►
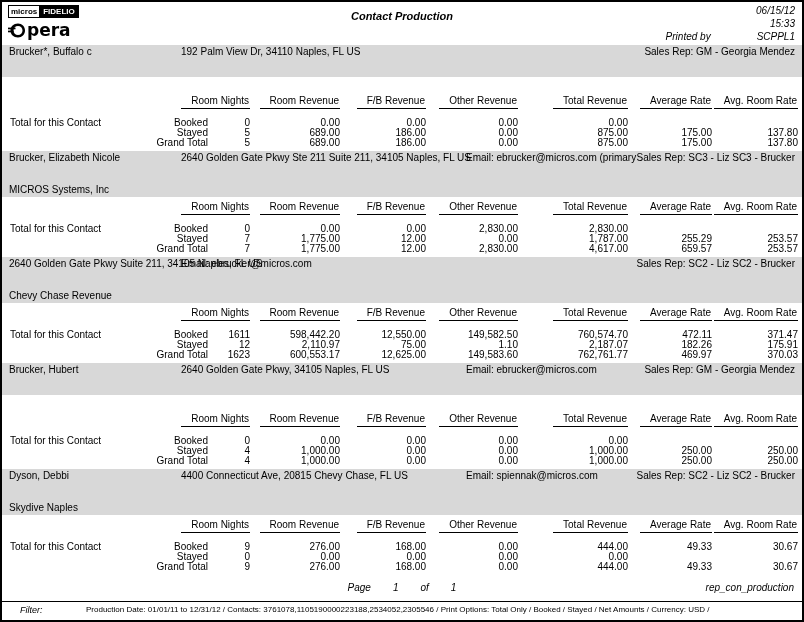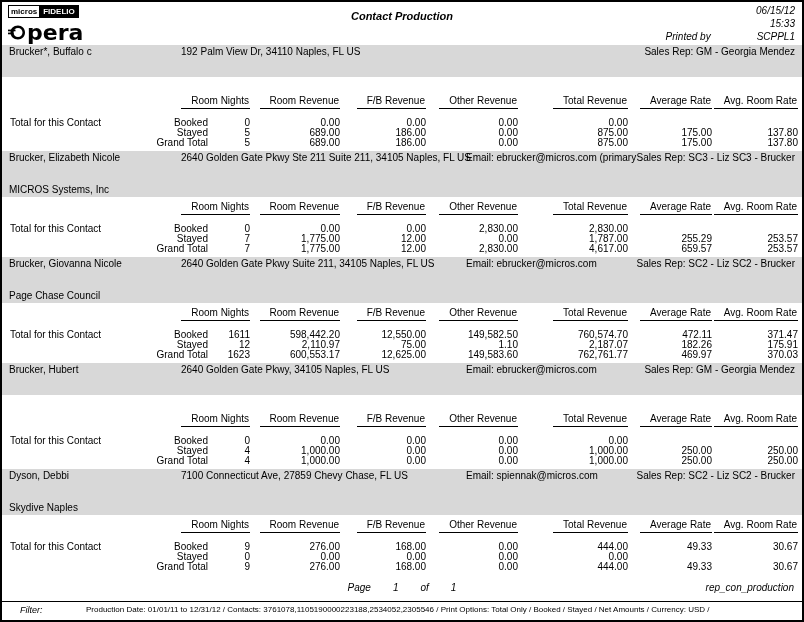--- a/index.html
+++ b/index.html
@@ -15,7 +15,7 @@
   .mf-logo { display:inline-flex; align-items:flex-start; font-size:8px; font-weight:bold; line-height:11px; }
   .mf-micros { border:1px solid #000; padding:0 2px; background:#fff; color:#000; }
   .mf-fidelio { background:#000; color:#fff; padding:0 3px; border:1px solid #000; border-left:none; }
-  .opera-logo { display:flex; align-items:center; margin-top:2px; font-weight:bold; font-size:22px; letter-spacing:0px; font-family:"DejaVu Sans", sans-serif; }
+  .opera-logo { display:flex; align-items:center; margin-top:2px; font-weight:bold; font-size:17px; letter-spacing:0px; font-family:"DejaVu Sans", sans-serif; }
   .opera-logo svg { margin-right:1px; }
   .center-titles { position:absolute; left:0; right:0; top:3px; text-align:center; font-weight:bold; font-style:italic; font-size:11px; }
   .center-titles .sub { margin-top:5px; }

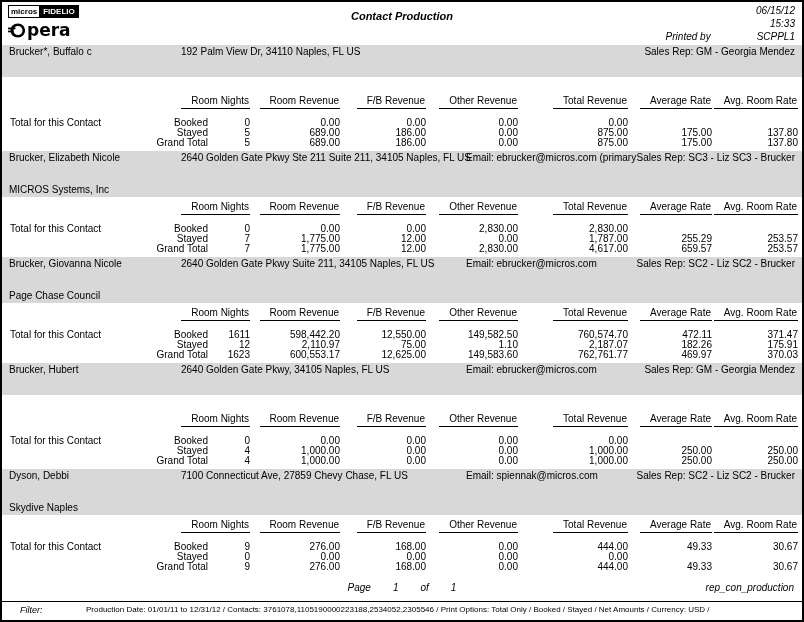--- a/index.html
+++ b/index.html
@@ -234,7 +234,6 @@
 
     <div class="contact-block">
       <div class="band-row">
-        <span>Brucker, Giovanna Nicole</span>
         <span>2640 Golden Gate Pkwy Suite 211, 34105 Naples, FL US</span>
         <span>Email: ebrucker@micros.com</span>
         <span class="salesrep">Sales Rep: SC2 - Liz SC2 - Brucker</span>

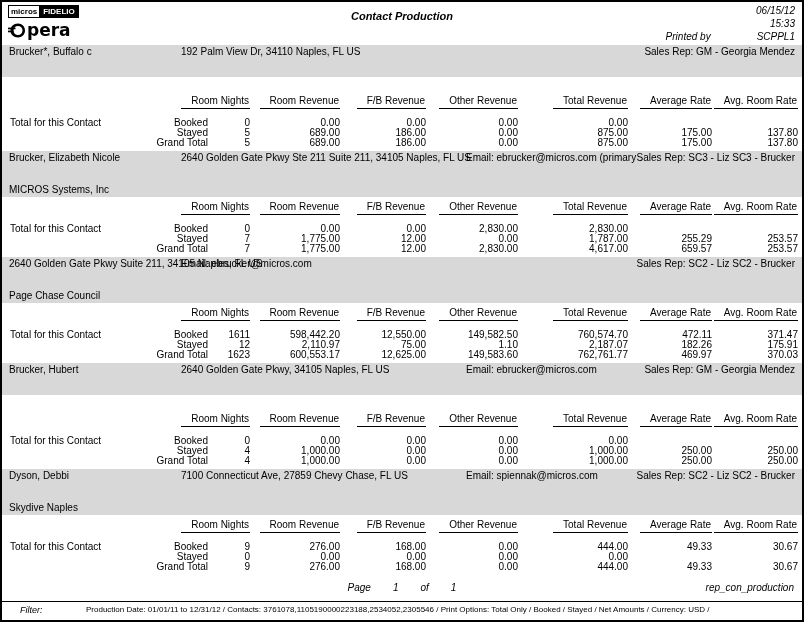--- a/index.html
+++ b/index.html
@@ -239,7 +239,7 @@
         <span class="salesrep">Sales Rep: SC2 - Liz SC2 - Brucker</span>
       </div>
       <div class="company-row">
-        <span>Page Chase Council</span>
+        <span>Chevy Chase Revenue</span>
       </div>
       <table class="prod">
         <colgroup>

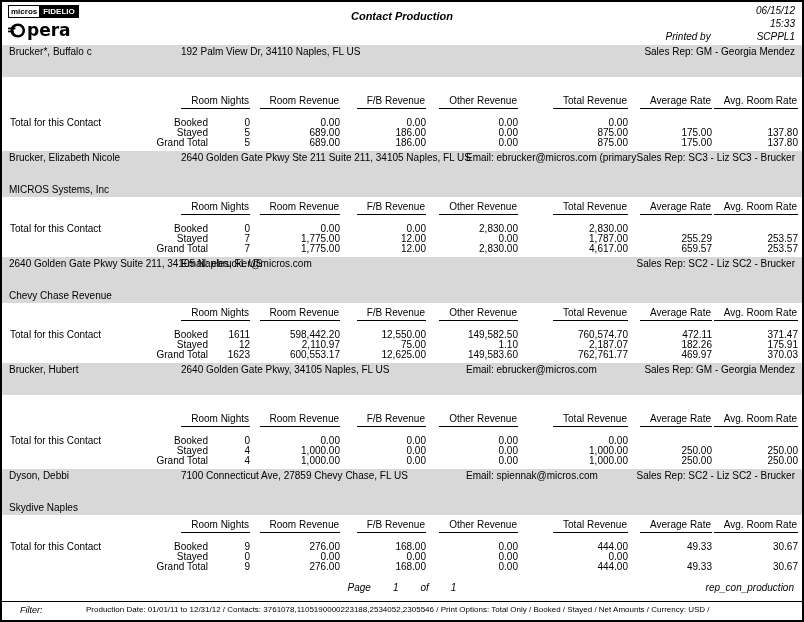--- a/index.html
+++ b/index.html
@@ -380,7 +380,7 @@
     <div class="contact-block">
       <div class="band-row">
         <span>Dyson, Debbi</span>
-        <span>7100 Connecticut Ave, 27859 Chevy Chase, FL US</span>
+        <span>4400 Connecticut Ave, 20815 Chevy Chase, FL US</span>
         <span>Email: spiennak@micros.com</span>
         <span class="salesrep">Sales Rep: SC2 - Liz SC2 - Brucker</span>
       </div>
◄
►
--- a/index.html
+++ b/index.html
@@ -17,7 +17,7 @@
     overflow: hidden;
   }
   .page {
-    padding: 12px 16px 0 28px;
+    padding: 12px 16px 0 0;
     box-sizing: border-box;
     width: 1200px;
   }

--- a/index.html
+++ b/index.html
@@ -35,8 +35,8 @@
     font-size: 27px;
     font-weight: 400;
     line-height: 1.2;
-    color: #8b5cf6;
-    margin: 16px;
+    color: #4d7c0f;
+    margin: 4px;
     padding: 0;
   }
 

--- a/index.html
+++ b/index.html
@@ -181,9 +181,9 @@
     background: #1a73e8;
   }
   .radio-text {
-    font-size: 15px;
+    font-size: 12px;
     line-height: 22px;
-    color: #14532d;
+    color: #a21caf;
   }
◄
►
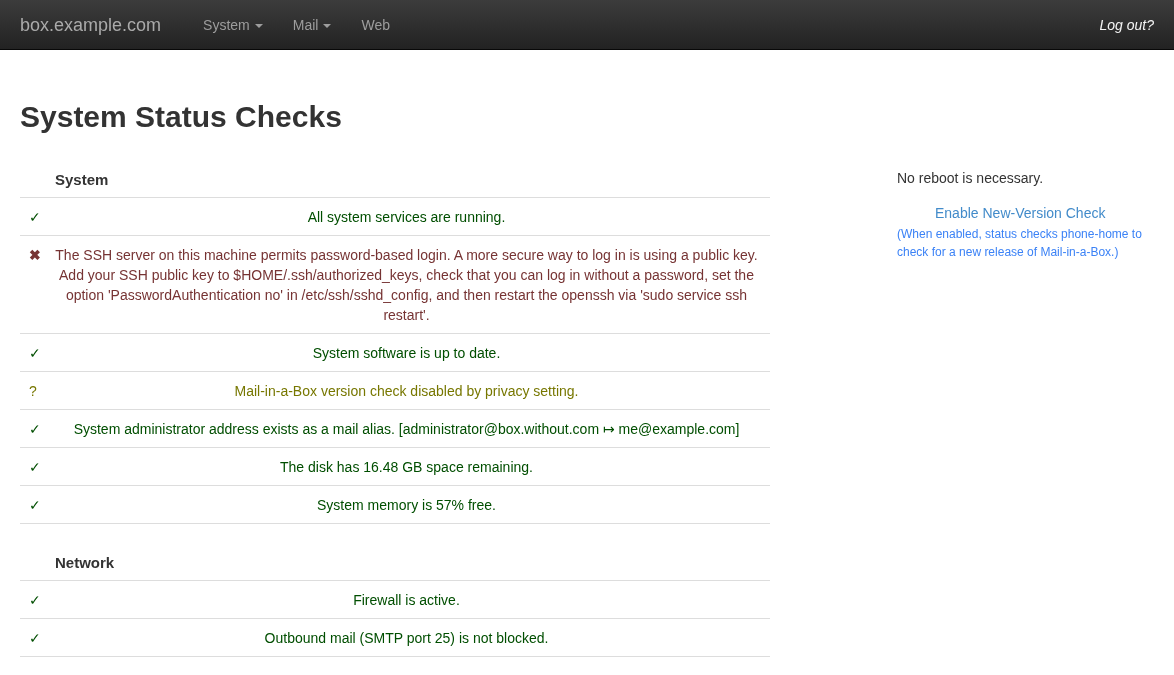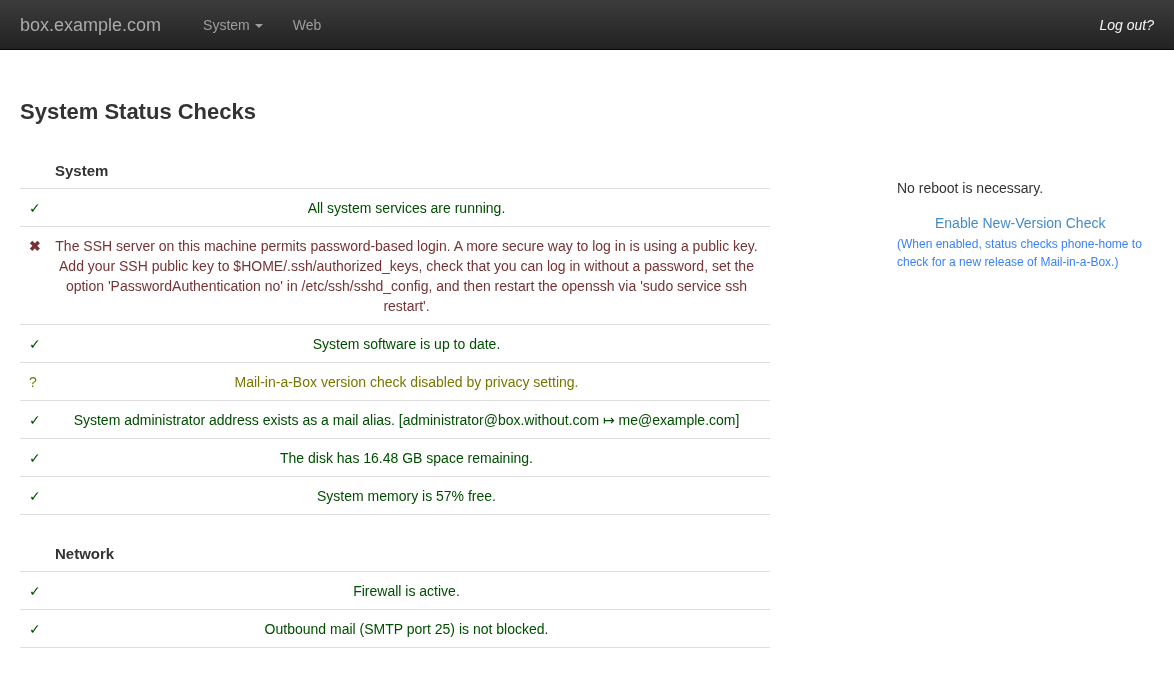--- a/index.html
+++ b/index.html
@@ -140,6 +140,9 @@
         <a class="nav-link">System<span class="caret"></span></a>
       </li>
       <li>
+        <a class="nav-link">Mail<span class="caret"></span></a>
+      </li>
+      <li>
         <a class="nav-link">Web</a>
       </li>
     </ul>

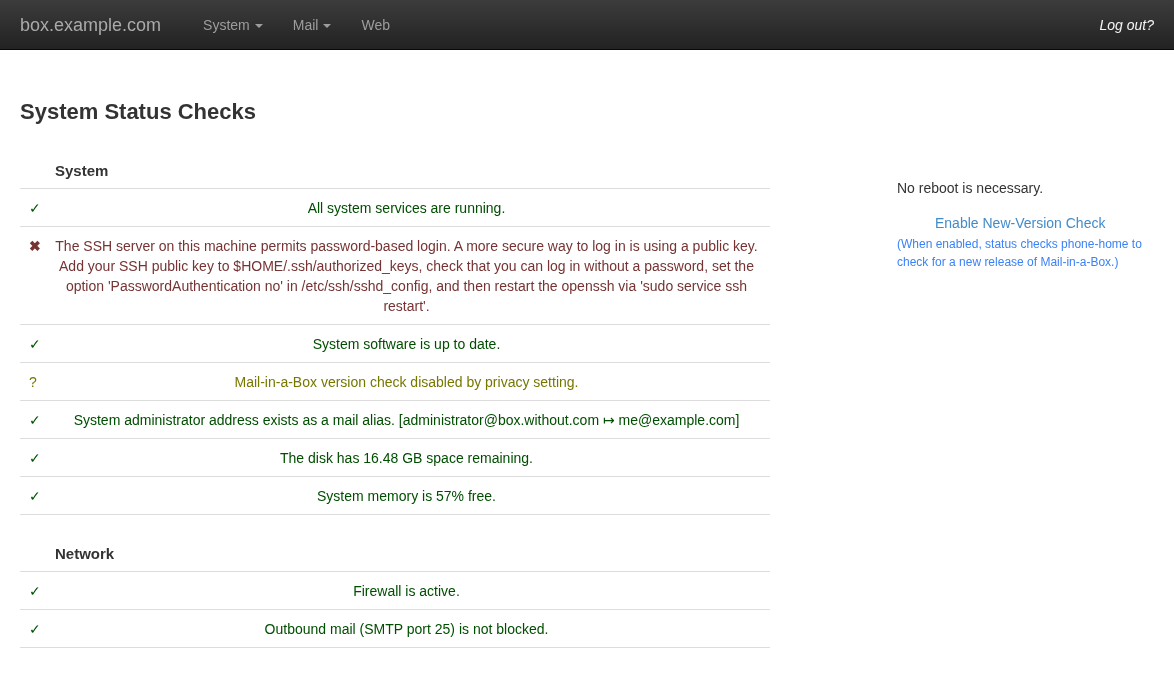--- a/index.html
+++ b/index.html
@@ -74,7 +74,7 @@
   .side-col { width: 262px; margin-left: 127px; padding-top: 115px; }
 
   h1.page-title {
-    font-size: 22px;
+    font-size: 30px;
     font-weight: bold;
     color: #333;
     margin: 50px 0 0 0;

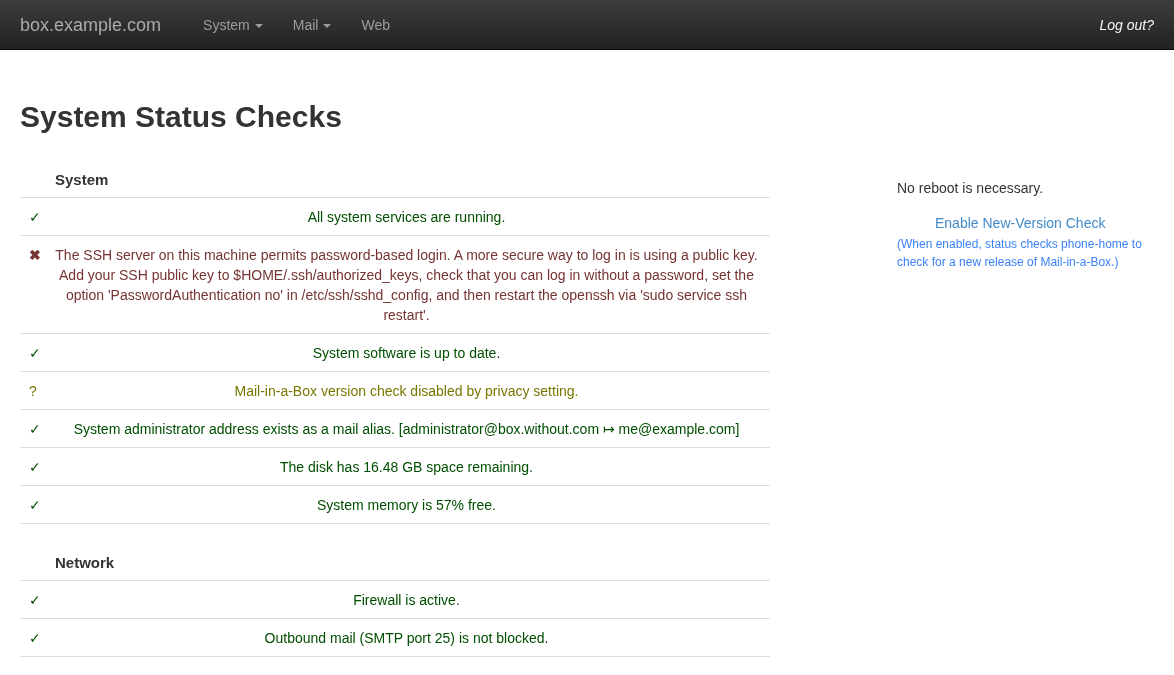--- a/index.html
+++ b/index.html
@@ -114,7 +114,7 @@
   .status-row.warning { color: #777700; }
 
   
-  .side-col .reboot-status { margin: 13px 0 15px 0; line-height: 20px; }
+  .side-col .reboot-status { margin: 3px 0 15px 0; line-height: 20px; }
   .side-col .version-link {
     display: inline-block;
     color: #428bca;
◄
TASK PROMPT: For the records above, give the number of lines containing the string "flex" and no other words.

TASK ANSWER: 3